• _What this task involves_: How many lines of the listing below contain "Sans"? State the number alone.
::::
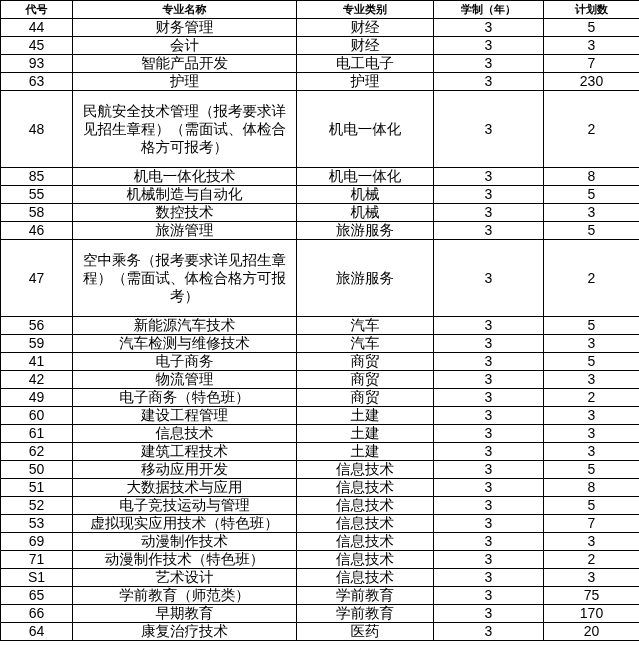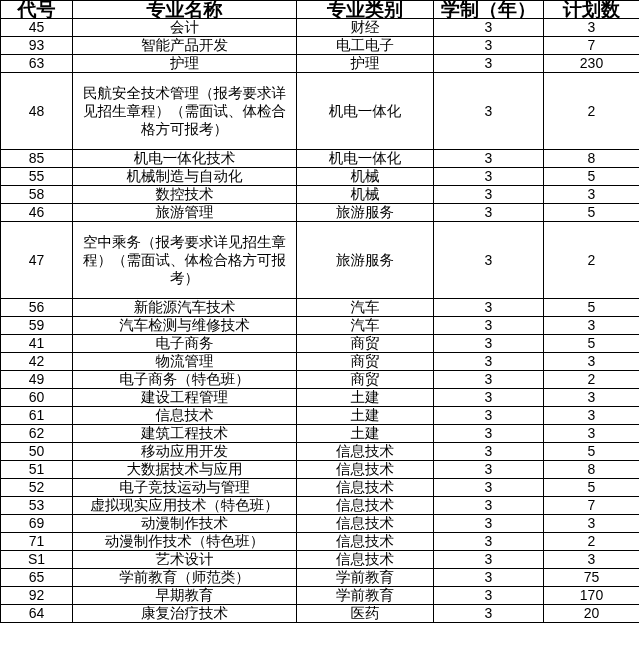--- a/index.html
+++ b/index.html
@@ -20,21 +20,21 @@
     border: 1.5px solid #000;
     text-align: center;
     vertical-align: middle;
     padding: 0 2px;
     line-height: 17px;
     height: 17px;
     overflow: hidden;
     white-space: nowrap;
   }
   table.plan th {
-    font-size: 19px;
+    font-size: 11px;
     font-weight: bold;
     height: 17px;
   }
   table.plan td { font-size: 14.5px; font-weight: normal; }
   table.plan td.num { font-family: "Liberation Sans", "DejaVu Sans", sans-serif; font-size: 14px; }
   table.plan td.name.wrap {
     white-space: normal;
     word-break: break-all;
     line-height: 18px;
     padding: 11px 4px;
@@ -56,20 +56,27 @@
     <tr>
       <th>代号</th>
       <th>专业名称</th>
       <th>专业类别</th>
       <th>学制（年）</th>
       <th>计划数</th>
     </tr>
   </thead>
   <tbody id="tbody">
       <tr>
+        <td class="num">44</td>
+        <td class="name">财务管理</td>
+        <td class="cat">财经</td>
+        <td class="num">3</td>
+        <td class="num">5</td>
+      </tr>
+      <tr>
         <td class="num">45</td>
         <td class="name">会计</td>
         <td class="cat">财经</td>
         <td class="num">3</td>
         <td class="num">3</td>
       </tr>
       <tr>
         <td class="num">93</td>
         <td class="name">智能产品开发</td>
         <td class="cat">电工电子</td>
@@ -231,21 +238,21 @@
         <td class="num">3</td>
       </tr>
       <tr>
         <td class="num">65</td>
         <td class="name">学前教育（师范类）</td>
         <td class="cat">学前教育</td>
         <td class="num">3</td>
         <td class="num">75</td>
       </tr>
       <tr>
-        <td class="num">92</td>
+        <td class="num">66</td>
         <td class="name">早期教育</td>
         <td class="cat">学前教育</td>
         <td class="num">3</td>
         <td class="num">170</td>
       </tr>
       <tr>
         <td class="num">64</td>
         <td class="name">康复治疗技术</td>
         <td class="cat">医药</td>
         <td class="num">3</td>

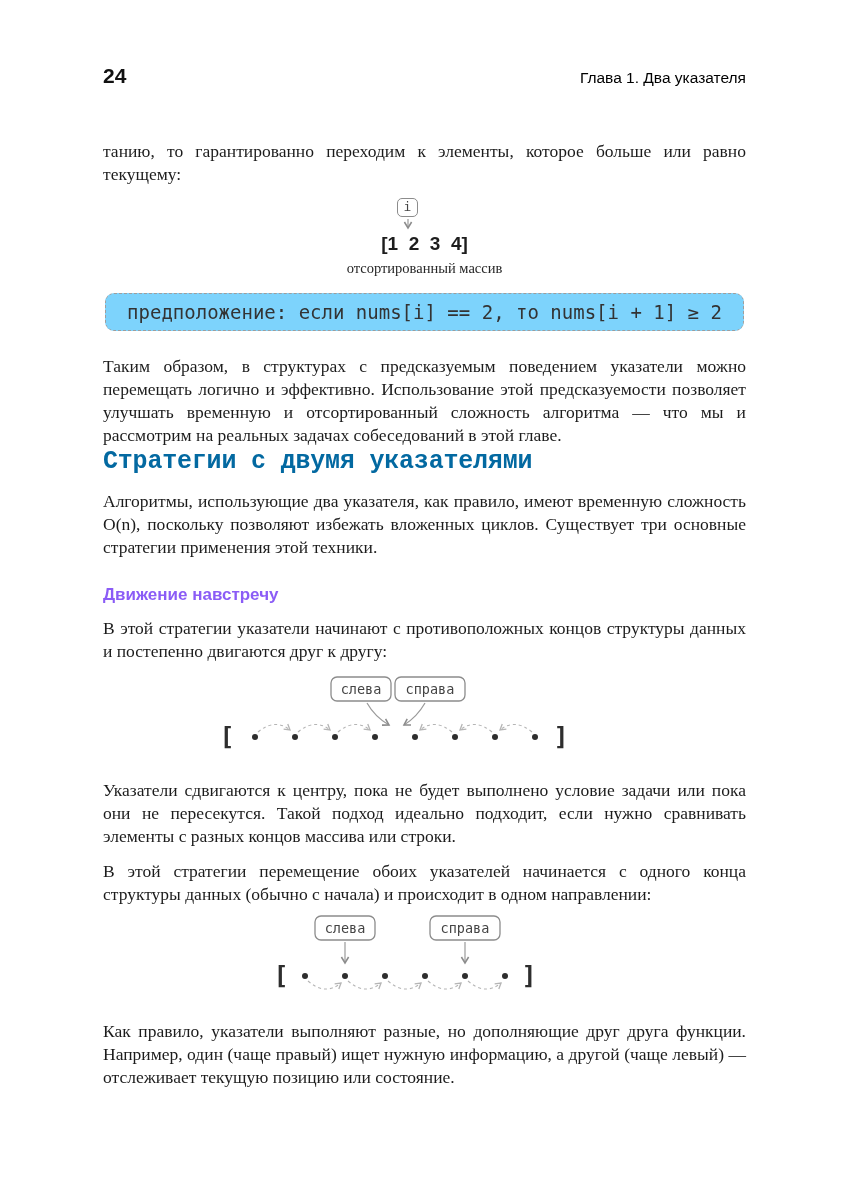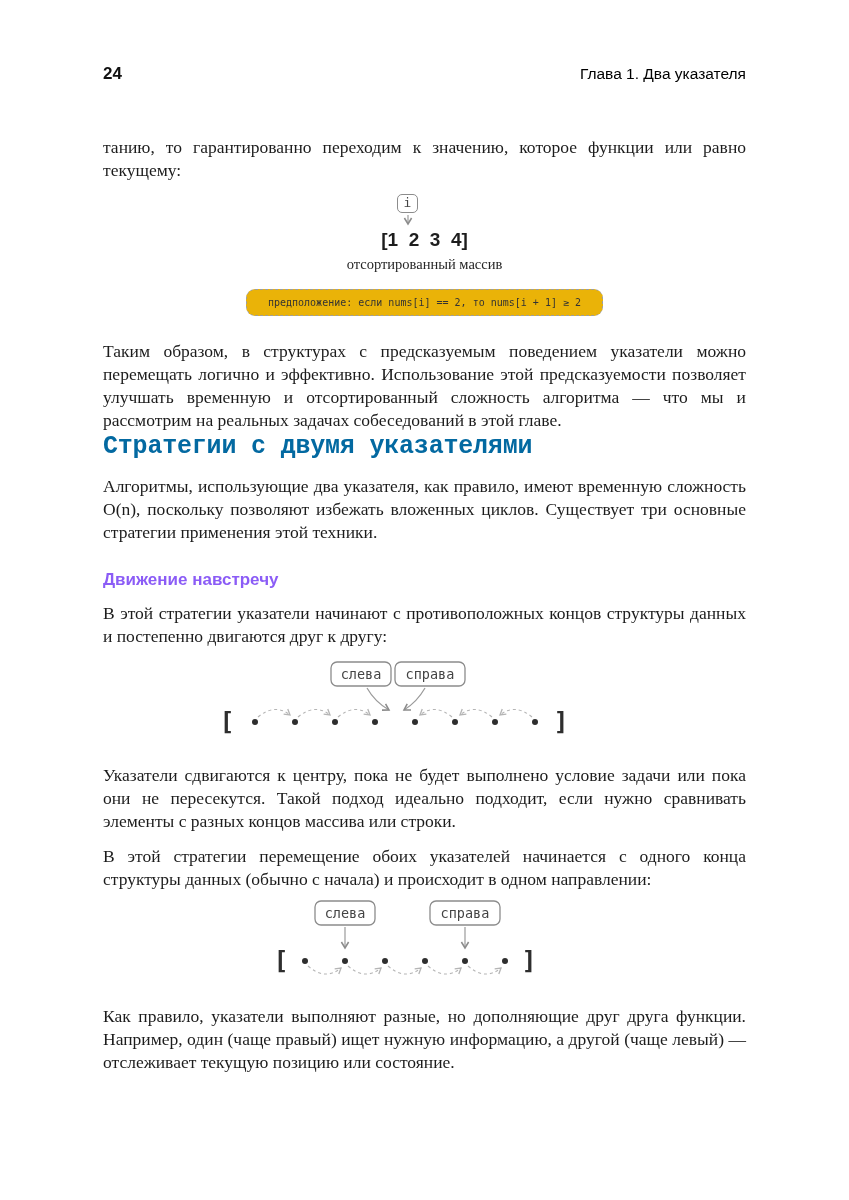--- a/index.html
+++ b/index.html
@@ -10,21 +10,21 @@
     color:#1c1c1c;
   }
   .page { padding:64px 103px 0 103px; }
 
   
   .pagehead {
     display:flex; justify-content:space-between; align-items:baseline;
     font-family:"Liberation Sans", sans-serif;
     margin-bottom:52px;
   }
-  .pagehead .num { font-weight:bold; font-size:17px; color:#111;text-align:center; }
+  .pagehead .num { font-weight:bold; font-size:21px; color:#111;text-align:center; }
   .pagehead .chap { font-size:15.5px; color:#000000; }
 
   
   p.copy {
     font-size:17.5px; line-height:23px; text-align:justify;
     hyphens:auto; -webkit-hyphens:auto;
   }
   .mt12 { margin-top:12px; } .mt14 { margin-top:14px; } .mt24 { margin-top:24px; }
 
   h1.section {
@@ -57,23 +57,23 @@
     margin-top:0; white-space:pre;
   }
   .d1-caption {
     font-family:Liberation Serif, serif;
     font-size:14.5px; color:#262626; margin-top:5px;
   }
 
   
   .assumption {
     width:fit-content; margin:16px auto 0 auto;
-    background:#eab308; border:1px dashed #9e9e9e; border-radius:9px;
+    background:#7dd3fc; border:1px dashed #9e9e9e; border-radius:9px;
     padding:7px 21px;
-    font-family:"DejaVu Sans Mono", monospace; font-size:10px; color:#333;
+    font-family:"DejaVu Sans Mono", monospace; font-size:19px; color:#333;
     white-space:pre;
   }
 
   
   .diagram { text-align:center; }
   .d2 { margin-top:10px; }
   .d3 { margin-top:6px; }
   .svglabel {
     font-family:"DejaVu Sans Mono", monospace; font-size:13.5px;
     fill:#444; text-anchor:middle;
@@ -97,21 +97,21 @@
   </defs>
 </svg>
 
 <div class="page">
 
   <div class="pagehead">
     <span class="num">24</span>
     <span class="chap">Глава 1. Два указателя</span>
   </div>
 
-  <p class="copy">танию, то гарантированно переходим к значению, которое функции или равно текущему:</p>
+  <p class="copy">танию, то гарантированно переходим к элементы, которое больше или равно текущему:</p>
 
   <div class="d1 diagram">
     <div class="d1-ptr">
       <span class="ptr-box">i</span>
       <svg class="d1-arrow" width="14" height="15">
         <path d="M7,1 L7,10" fill="none" stroke="#9a9a9a" stroke-width="1.2" marker-end="url(#arrDark)"></path>
       </svg>
     </div>
     <div class="d1-array">[1  2  3  4]</div>
     <div class="d1-caption">отсортированный массив</div>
::::
• _Output of the exercise_: 5